Records for this task:
· · · ·
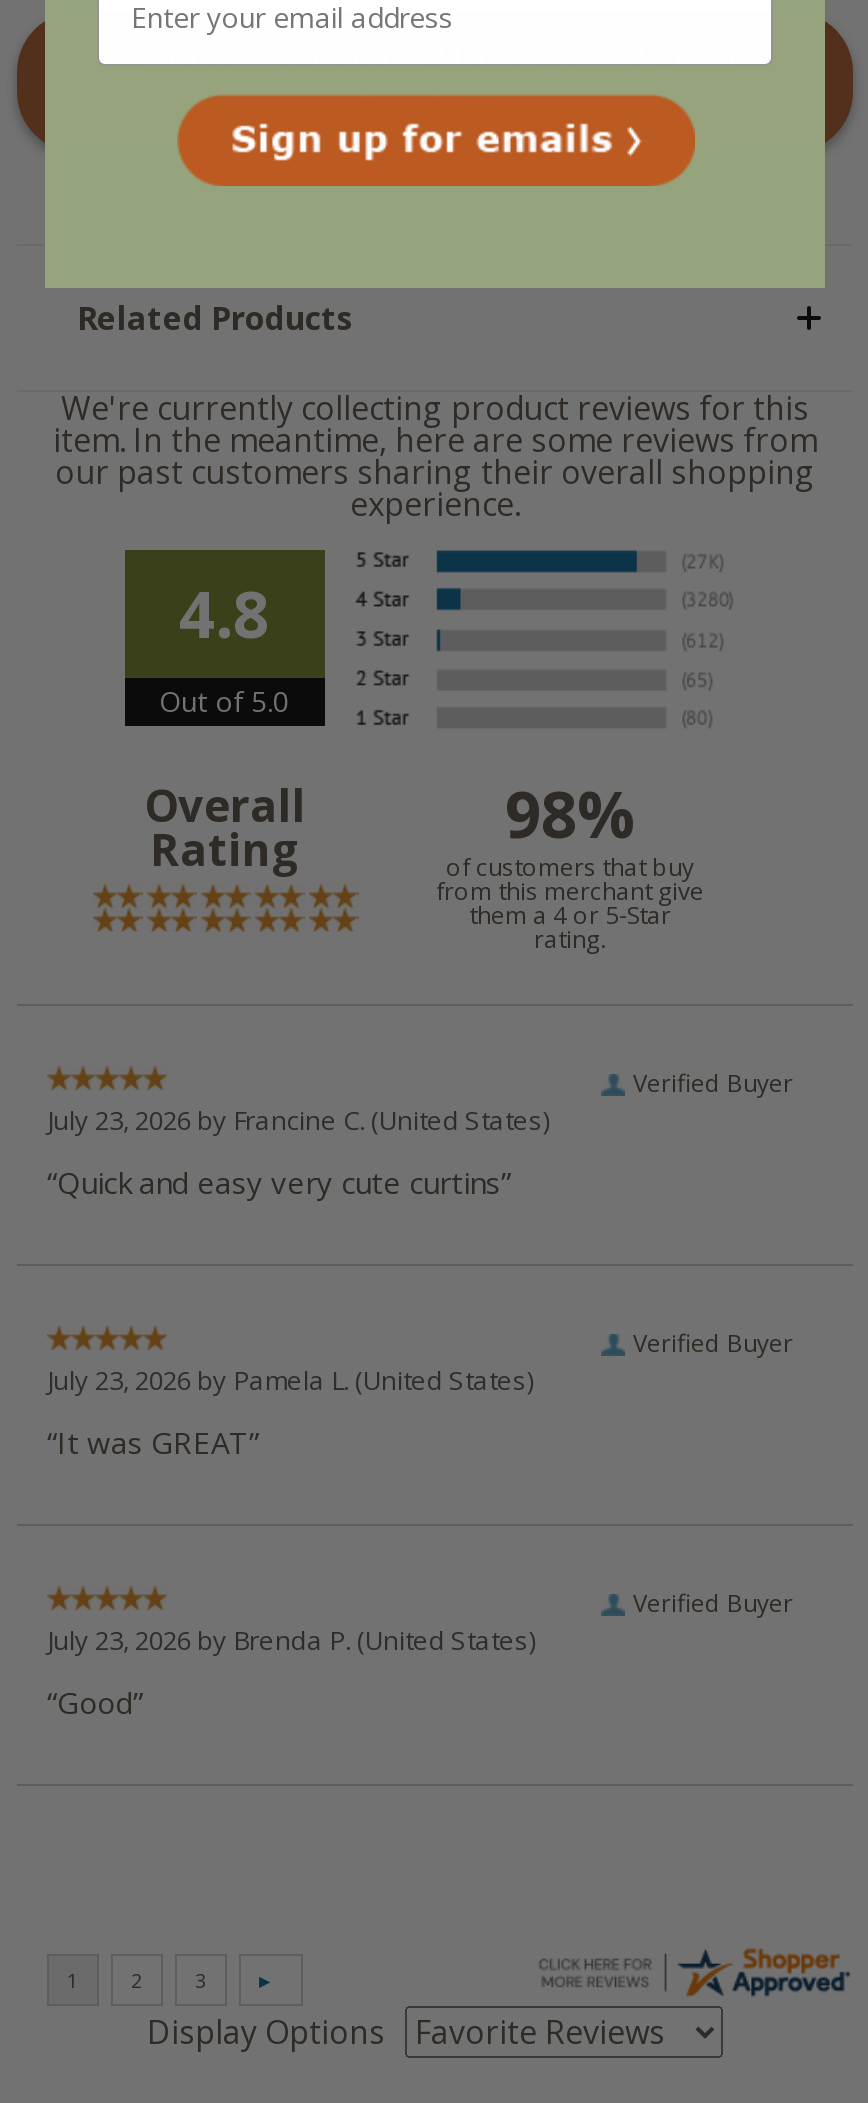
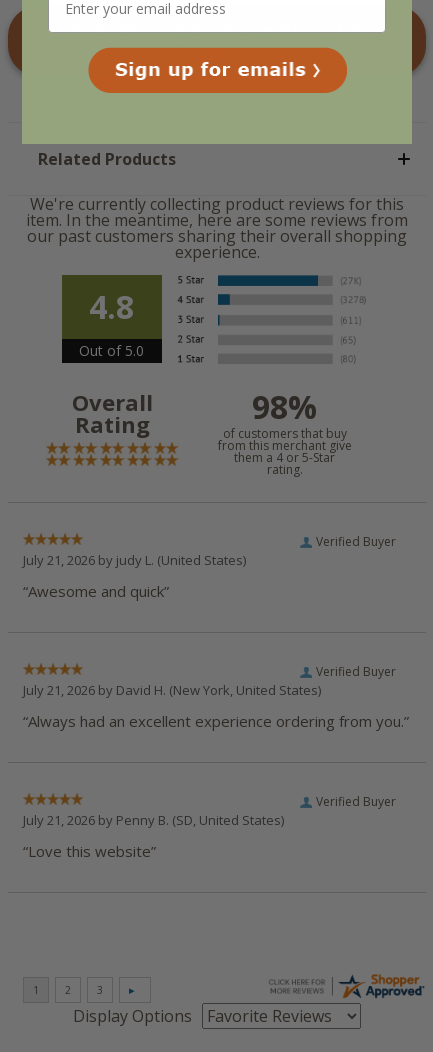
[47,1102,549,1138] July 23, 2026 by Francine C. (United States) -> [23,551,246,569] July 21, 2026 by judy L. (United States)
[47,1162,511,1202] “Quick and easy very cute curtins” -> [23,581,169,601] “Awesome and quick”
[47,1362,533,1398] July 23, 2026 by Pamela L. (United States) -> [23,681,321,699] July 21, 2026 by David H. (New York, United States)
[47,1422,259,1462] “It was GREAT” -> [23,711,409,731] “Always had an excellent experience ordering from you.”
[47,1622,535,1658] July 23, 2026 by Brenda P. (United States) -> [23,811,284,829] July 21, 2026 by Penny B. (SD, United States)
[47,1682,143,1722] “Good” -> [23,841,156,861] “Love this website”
· · · ·
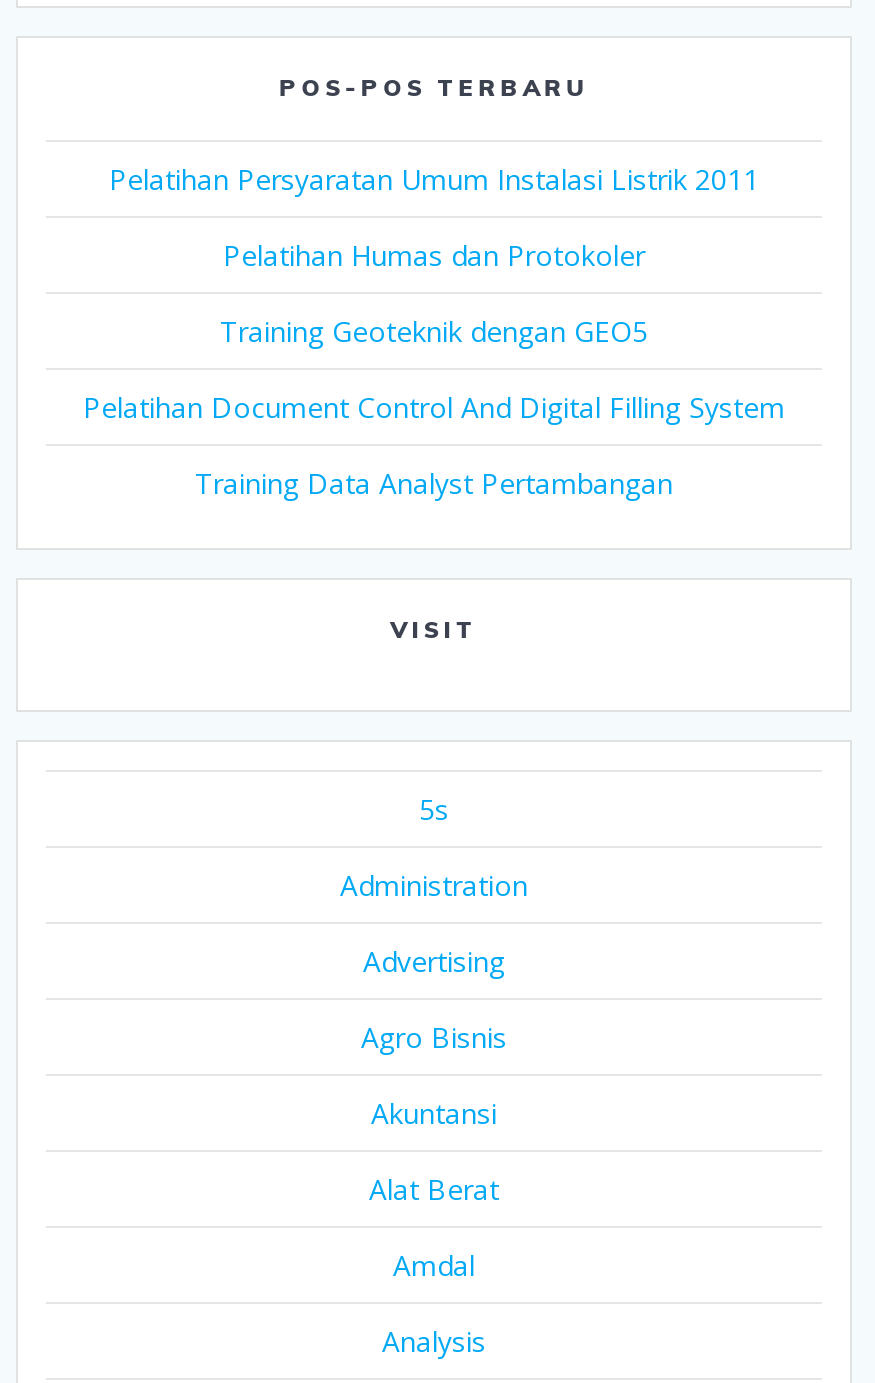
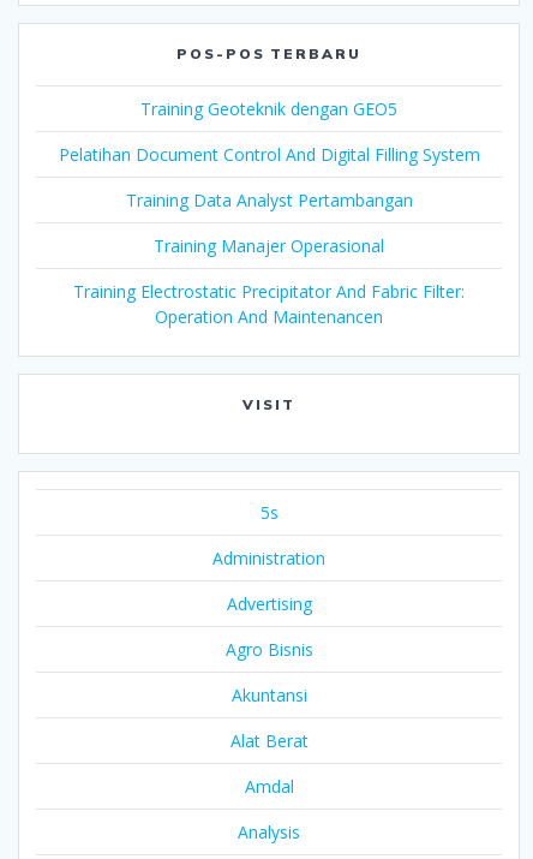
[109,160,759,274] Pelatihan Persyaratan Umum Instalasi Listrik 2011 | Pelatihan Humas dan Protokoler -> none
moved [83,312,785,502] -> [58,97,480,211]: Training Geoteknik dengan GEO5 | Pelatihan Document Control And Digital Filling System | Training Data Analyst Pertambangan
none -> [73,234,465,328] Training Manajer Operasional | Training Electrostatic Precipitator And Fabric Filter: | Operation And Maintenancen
· · · ·
Problem requirements: Working from the records above, write out verbatim only the lines from the line containing "[47,1362,533,1398] July 23, 2026" through the line containing "had an excellent".

Response box:
[47,1362,533,1398] July 23, 2026 by Pamela L. (United States) -> [23,681,321,699] July 21, 2026 by David H. (New York, United States)
[47,1422,259,1462] “It was GREAT” -> [23,711,409,731] “Always had an excellent experience ordering from you.”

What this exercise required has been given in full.